API key management
How to issue, store, scope, and rotate Bastion API keys without leaking them.
API keys (qbt_...) are the only credential the Bastion API accepts. Treat them like passwords — leakage is a billing and data-access risk.
Issue one key per environment and per service
Use a distinct key for each combination of (environment, service). Keys are cheap to create and they give you a clean audit and revocation surface.
| Environment | Service | Example key label |
|---|---|---|
dev | local laptop | dev-laptop-<initials> |
staging | api worker | staging-api-worker |
prod | api worker | prod-api-worker |
prod | batch job | prod-batch-nightly |
Mixing environments (one key powering both staging and prod) defeats audit logs and means revoking a leak takes down everything.
Store keys in a secrets manager — never in client code
A key in client-side JavaScript, a mobile app binary, or a public Git history is compromised the moment it ships.
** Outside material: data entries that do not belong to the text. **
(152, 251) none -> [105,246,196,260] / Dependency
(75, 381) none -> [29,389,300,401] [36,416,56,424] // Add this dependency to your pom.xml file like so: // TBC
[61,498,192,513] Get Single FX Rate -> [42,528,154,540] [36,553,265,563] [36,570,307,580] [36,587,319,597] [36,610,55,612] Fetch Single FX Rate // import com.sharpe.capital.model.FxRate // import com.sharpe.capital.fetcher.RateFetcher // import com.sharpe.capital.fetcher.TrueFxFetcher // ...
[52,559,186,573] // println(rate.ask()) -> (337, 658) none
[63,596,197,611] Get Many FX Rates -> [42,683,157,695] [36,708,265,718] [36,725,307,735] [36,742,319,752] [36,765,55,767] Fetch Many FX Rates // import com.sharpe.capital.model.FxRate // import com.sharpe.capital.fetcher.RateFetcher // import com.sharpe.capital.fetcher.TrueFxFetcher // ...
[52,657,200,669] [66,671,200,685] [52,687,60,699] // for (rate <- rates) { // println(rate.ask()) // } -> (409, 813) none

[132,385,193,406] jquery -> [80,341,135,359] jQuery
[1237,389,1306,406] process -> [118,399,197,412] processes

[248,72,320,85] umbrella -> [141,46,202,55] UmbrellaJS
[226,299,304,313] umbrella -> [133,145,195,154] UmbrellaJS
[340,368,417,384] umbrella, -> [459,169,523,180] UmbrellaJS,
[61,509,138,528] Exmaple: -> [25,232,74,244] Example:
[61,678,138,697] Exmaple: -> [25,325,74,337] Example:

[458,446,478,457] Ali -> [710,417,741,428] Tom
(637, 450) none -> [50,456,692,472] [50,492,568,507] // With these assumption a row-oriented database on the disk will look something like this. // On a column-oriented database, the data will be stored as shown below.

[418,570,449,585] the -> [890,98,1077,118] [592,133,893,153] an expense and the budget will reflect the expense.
Acceptable homes:
- AWS Secrets Manager / SSM Parameter Store
- HashiCorp Vault
- GCP Secret Manager
- GitHub Actions / GitLab CI encrypted secrets
- 1Password / Doppler (for developer machines)
Inject the secret as an environment variable at runtime — code should only ever read it via process.env.QUBITTRON_API_KEY (or your platform's equivalent).
Rotate on a schedule and on suspected exposure
The dashboard supports rolling rotation: create a new key, deploy services to use it, then revoke the old one. Old and new keys coexist until you revoke, so there's no downtime.
Trigger an immediate rotation when:
- A key appears in a log, an error report, a stack trace, or a screenshot.
- A laptop with developer keys is lost or sold.
- An employee with key access leaves the company.
- A
git log -pshows a key was ever committed (even if reverted — assume Git history is forever).
Test that a key works
A small smoke test is useful right after issuing or rotating a key. It costs nothing and confirms the key is live before you depend on it in code:
curl https://api.qubittron.ai/v1/models \
-H "Authorization: Bearer $QUBITTRON_API_KEY" \
-o /dev/null -w "%{http_code}\n"A 200 means the key is live. A 401 means it's missing, malformed, or revoked.
Never log or echo the raw key
Redact secrets at the logging boundary. Most logging libraries support a redactor or a structured-logging pattern that drops known-secret fields:
const safeHeaders = {
...headers,
authorization: headers.authorization ? "Bearer qbt_***" : undefined,
};
logger.info({ url, headers: safeHeaders }, "outbound request");Treat error reporters (Sentry, Datadog, etc.) the same way — accidentally shipping headers in an error payload is a common leak path.